The alpha-2 (α_{2}) adrenergic receptor (or adrenoceptor) is a G protein-coupled receptor (GPCR) associated with the G_{i} heterotrimeric G-protein. It consists of three homologous subtypes, α_{2A}-, α_{2B}-, and α_{2C}-adrenergic. Some species other than humans express a fourth α_{2D}-adrenergic receptor as well. Catecholamines like norepinephrine (noradrenaline) and epinephrine (adrenaline) signal through the α_{2}-adrenergic receptor in the central and peripheral nervous systems.

== Cellular localization ==
The α_{2A} adrenergic receptor is localised in the following central nervous system (CNS) structures:
- Brainstem (especially the locus coeruleus as presynaptic & somatodendritic autoreceptor )
- Midbrain
- Hypothalamus
- Olfactory system
- Hippocampus
- Spinal cord
- Cerebral cortex
- Cerebellum
- Septum
Whereas the α_{2B} adrenergic receptor is localised in the following CNS structures:
- Thalamus
- Stratum pyramidale of the hippocampus
- Cerebellar Purkinje layer
The α_{2C} adrenergic receptor is localised in the following CNS structures:
- Midbrain
- Thalamus
- Amygdala
- Dorsal root ganglia
- Olfactory system
- Hippocampus
- Cerebral cortex
- Basal ganglia
- Substantia nigra
- Ventral tegmentum

== Effects ==
The α_{2}-adrenergic receptor is classically located on vascular prejunctional terminals where it inhibits the release of norepinpehrine (noradrenaline) in a form of negative feedback. It is also located on the vascular smooth muscle cells of certain blood vessels, such as those found in skin arterioles or on veins, where it sits alongside the more plentiful α_{1}-adrenergic receptor. The α_{2}-adrenergic receptor binds both norepinephrine released by sympathetic postganglionic fibers and epinephrine (adrenaline) released by the adrenal medulla, binding norepinephrine with slightly higher affinity. It has several general functions in common with the α_{1}-adrenergic receptor, but also has specific effects of its own.
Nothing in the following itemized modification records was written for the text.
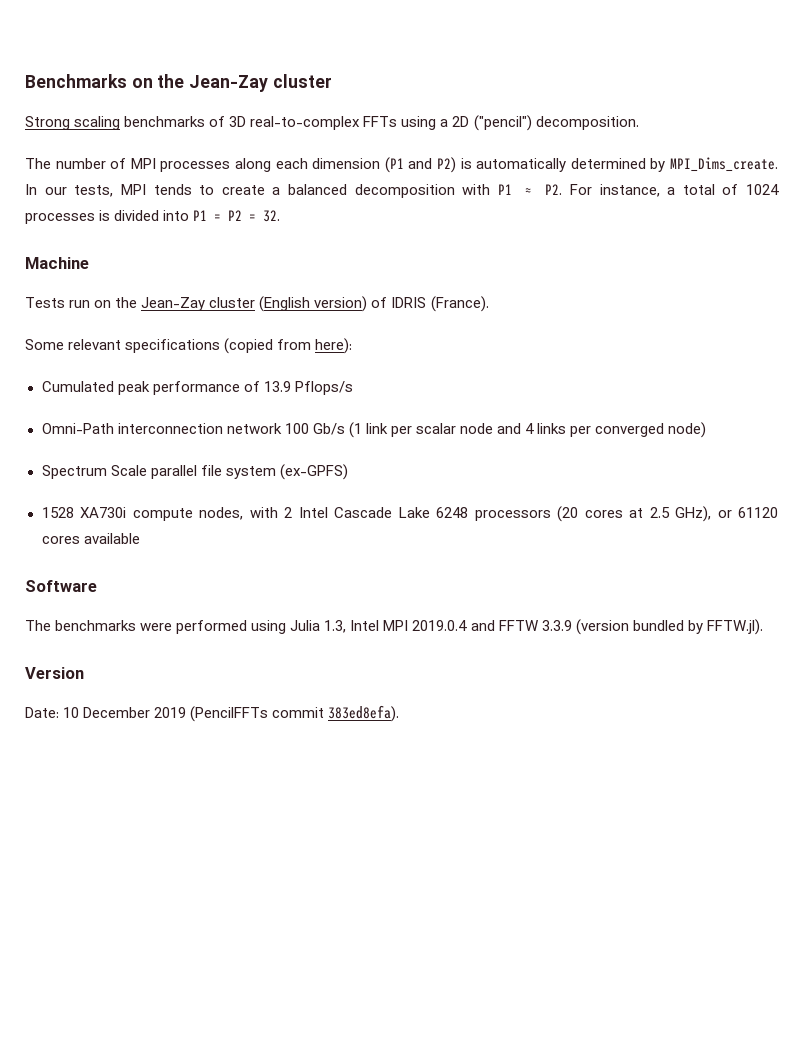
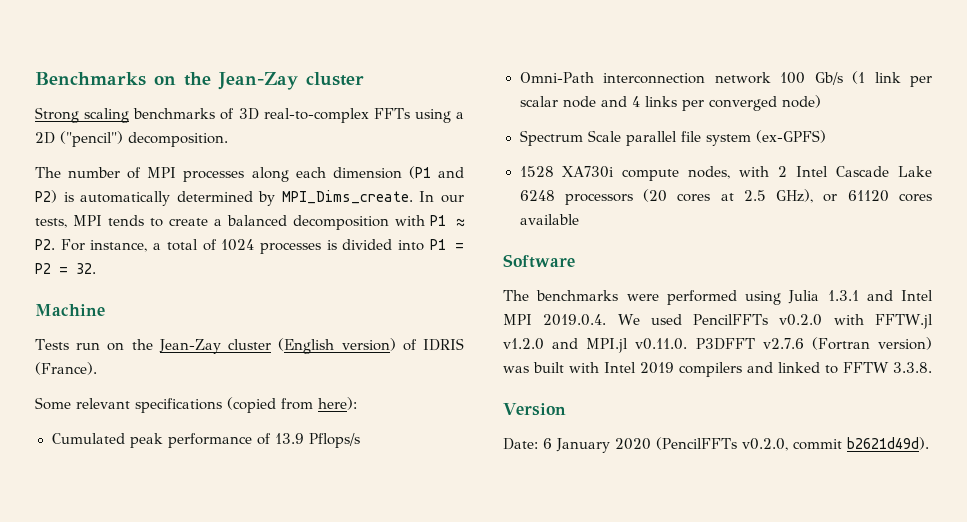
- The benchmarks were performed using Julia 1.3, Intel MPI 2019.0.4 and FFTW 3.3.9 (version bundled by FFTW.jl).
+ The benchmarks were performed using Julia 1.3.1 and Intel MPI 2019.0.4. We used PencilFFTs v0.2.0 with FFTW.jl v1.2.0 and MPI.jl v0.11.0. P3DFFT v2.7.6 (Fortran version) was built with Intel 2019 compilers and linked to FFTW 3.3.8.
  Version
- Date: 10 December 2019 (PencilFFTs commit 383ed8efa).
+ Date: 6 January 2020 (PencilFFTs v0.2.0, commit b2621d49d).

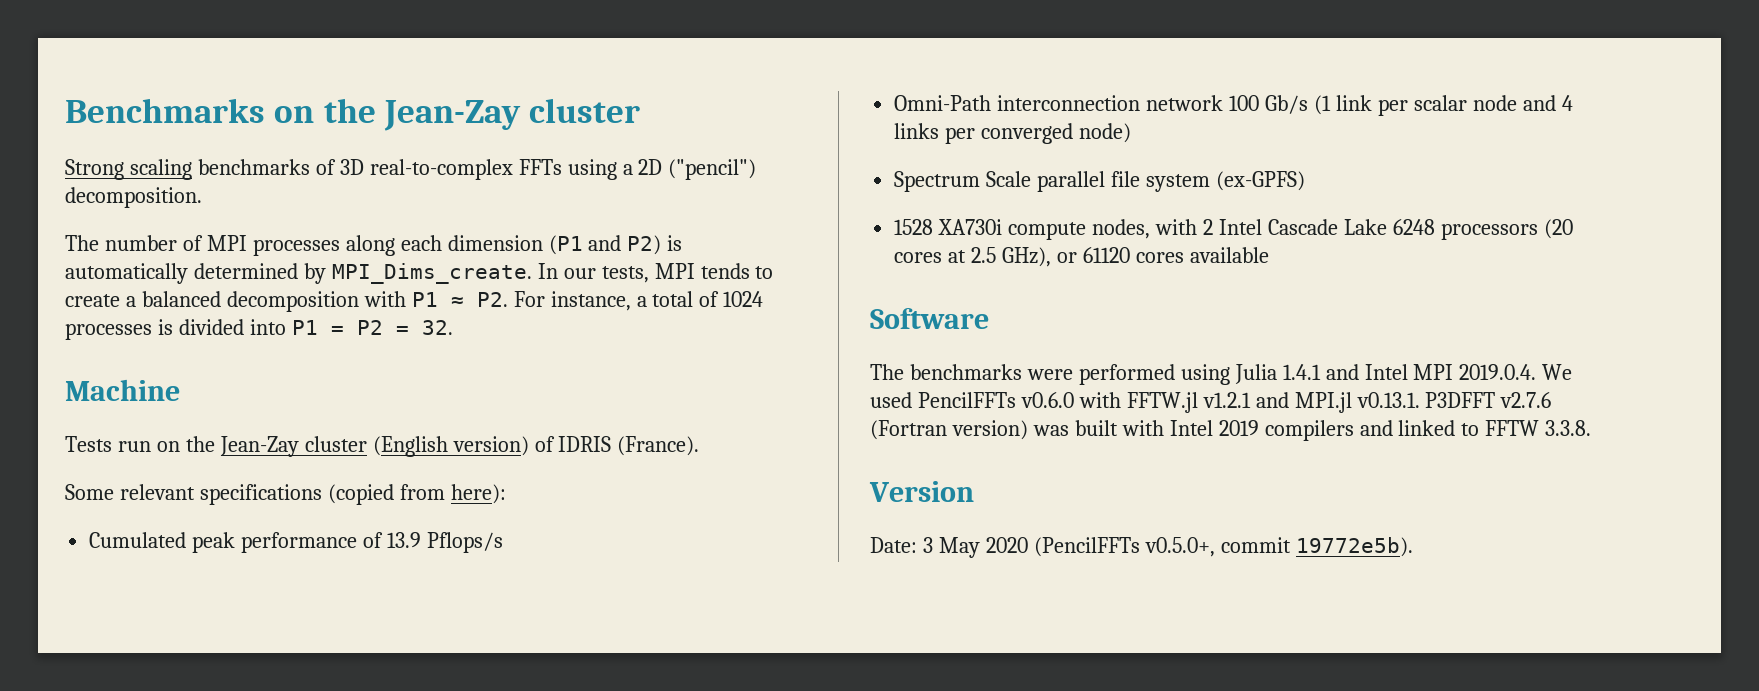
- The benchmarks were performed using Julia 1.3.1 and Intel MPI 2019.0.4. We used PencilFFTs v0.2.0 with FFTW.jl v1.2.0 and MPI.jl v0.11.0. P3DFFT v2.7.6 (Fortran version) was built with Intel 2019 compilers and linked to FFTW 3.3.8.
+ The benchmarks were performed using Julia 1.4.1 and Intel MPI 2019.0.4. We used PencilFFTs v0.6.0 with FFTW.jl v1.2.1 and MPI.jl v0.13.1. P3DFFT v2.7.6 (Fortran version) was built with Intel 2019 compilers and linked to FFTW 3.3.8.
- Date: 6 January 2020 (PencilFFTs v0.2.0, commit b2621d49d).
+ Date: 3 May 2020 (PencilFFTs v0.5.0+, commit 19772e5b).

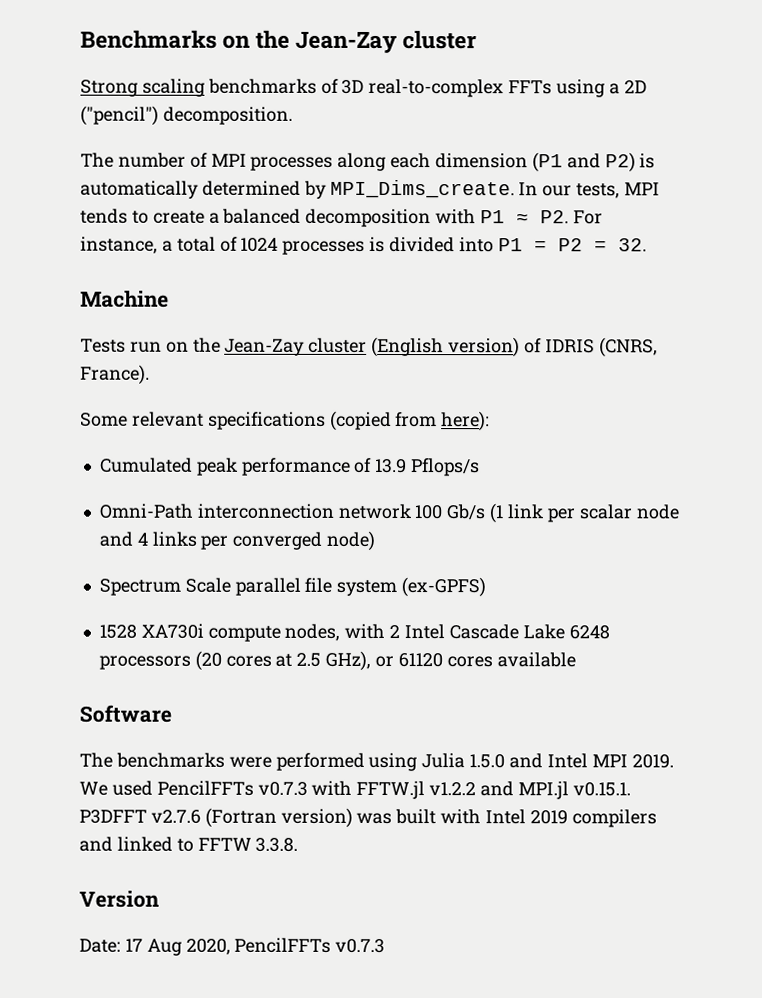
- Tests run on the Jean-Zay cluster (English version) of IDRIS (France).
+ Tests run on the Jean-Zay cluster (English version) of IDRIS (CNRS, France).
- The benchmarks were performed using Julia 1.4.1 and Intel MPI 2019.0.4. We used PencilFFTs v0.6.0 with FFTW.jl v1.2.1 and MPI.jl v0.13.1. P3DFFT v2.7.6 (Fortran version) was built with Intel 2019 compilers and linked to FFTW 3.3.8.
+ The benchmarks were performed using Julia 1.5.0 and Intel MPI 2019. We used PencilFFTs v0.7.3 with FFTW.jl v1.2.2 and MPI.jl v0.15.1. P3DFFT v2.7.6 (Fortran version) was built with Intel 2019 compilers and linked to FFTW 3.3.8.
- Date: 3 May 2020 (PencilFFTs v0.5.0+, commit 19772e5b).
+ Date: 17 Aug 2020, PencilFFTs v0.7.3

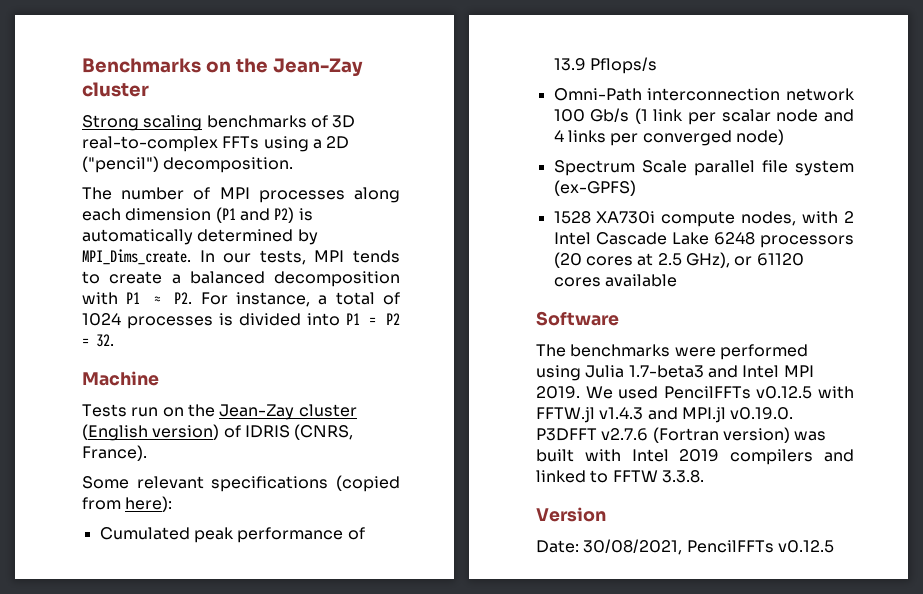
- The benchmarks were performed using Julia 1.5.0 and Intel MPI 2019.
+ The benchmarks were performed using Julia 1.7-beta3 and Intel MPI 2019.
- We used PencilFFTs v0.7.3 with FFTW.jl v1.2.2 and MPI.jl v0.15.1. P3DFFT v2.7.6 (Fortran version) was built with Intel 2019 compilers and linked to FFTW 3.3.8.
+ We used PencilFFTs v0.12.5 with FFTW.jl v1.4.3 and MPI.jl v0.19.0. P3DFFT v2.7.6 (Fortran version) was built with Intel 2019 compilers and linked to FFTW 3.3.8.
- Date: 17 Aug 2020, PencilFFTs v0.7.3
+ Date: 30/08/2021, PencilFFTs v0.12.5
Agonists (activators) of the α_{2}-adrenergic receptor are frequently used in anaesthesia where they affect sedation, muscle relaxation and analgesia through effects on the central nervous system (CNS).

In the brain, α_{2}-adrenergic receptors can be localized either pre- or post-synaptically, however the majority of receptors appear to be post-synaptic. For example, the α_{2A} adrenergic receptor subtype is post-synaptic in the prefrontal cortex, where these receptors strengthen cognitive and executive functions by inhibiting cyclic adenosine monophosphate (cAMP) opening of potassium channels, thus enhancing prefrontal connections and neuronal firing. The α_{2A}-adrenergic agonist, guanfacine, is now used to treat prefrontal cortical cognitive disorders such as attention deficit hyperactivity disorder (ADHD).

=== General ===
Common effects include:
- Suppression of release of norepinephrine (noradrenaline) by negative feedback
- Transient hypertension (increase in blood pressure), followed by a sustained hypotension (decrease in blood pressure)
- Vasoconstriction of certain arteries
- Vasoconstriction of arteries to heart (coronary artery); however, the extent of this effect may be limited and may be negated by the vasodilatory effect from β_{2} receptors
- Constriction of some vascular smooth muscle
- Venoconstriction of veins
- Decrease motility of smooth muscle in gastrointestinal tract
- Inhibition of lipolysis
- Facilitation of the cognitive functions associated with the prefrontal cortex (PFC; working memory, attention, executive functioning, etc.)
- Sedation
- Analgesia

=== Individual ===
Individual actions of the α_{2} receptor include:
- Mediates synaptic transmission in pre- and postsynaptic nerve terminals
  - Decrease release of acetylcholine
  - Decrease release of norepinephrine
    - Inhibit norepinephrine system in brain
- Inhibition of lipolysis in adipose tissue
- Inhibition of insulin release in pancreas
- Induction of glucagon release from pancreas
- Platelet aggregation
- Contraction of sphincters of the gastrointestinal tract
- Decreased secretion from salivary gland
- Relax gastrointestinal tract (presynaptic effect)
- Decreased aqueous humor fluid production from the ciliary body

== Signaling cascade ==
The α subunit of an inhibitory G protein - G_{i} dissociates from the G protein, and associates with adenylyl cyclase. This causes the inactivation of adenylyl cyclase, resulting in a decrease of cAMP produced from ATP, which leads to a decrease of intracellular cAMP. PKA is, as a result, not able to be activated by cAMP, so proteins such as phosphorylase kinase cannot be phosphorylated by PKA. In particular, phosphorylase kinase is responsible for the phosphorylation and activation of glycogen phosphorylase, an enzyme necessary for glycogen breakdown. Thus in this pathway, the downstream effect of adenylyl cyclase inactivation is decreased breakdown of glycogen.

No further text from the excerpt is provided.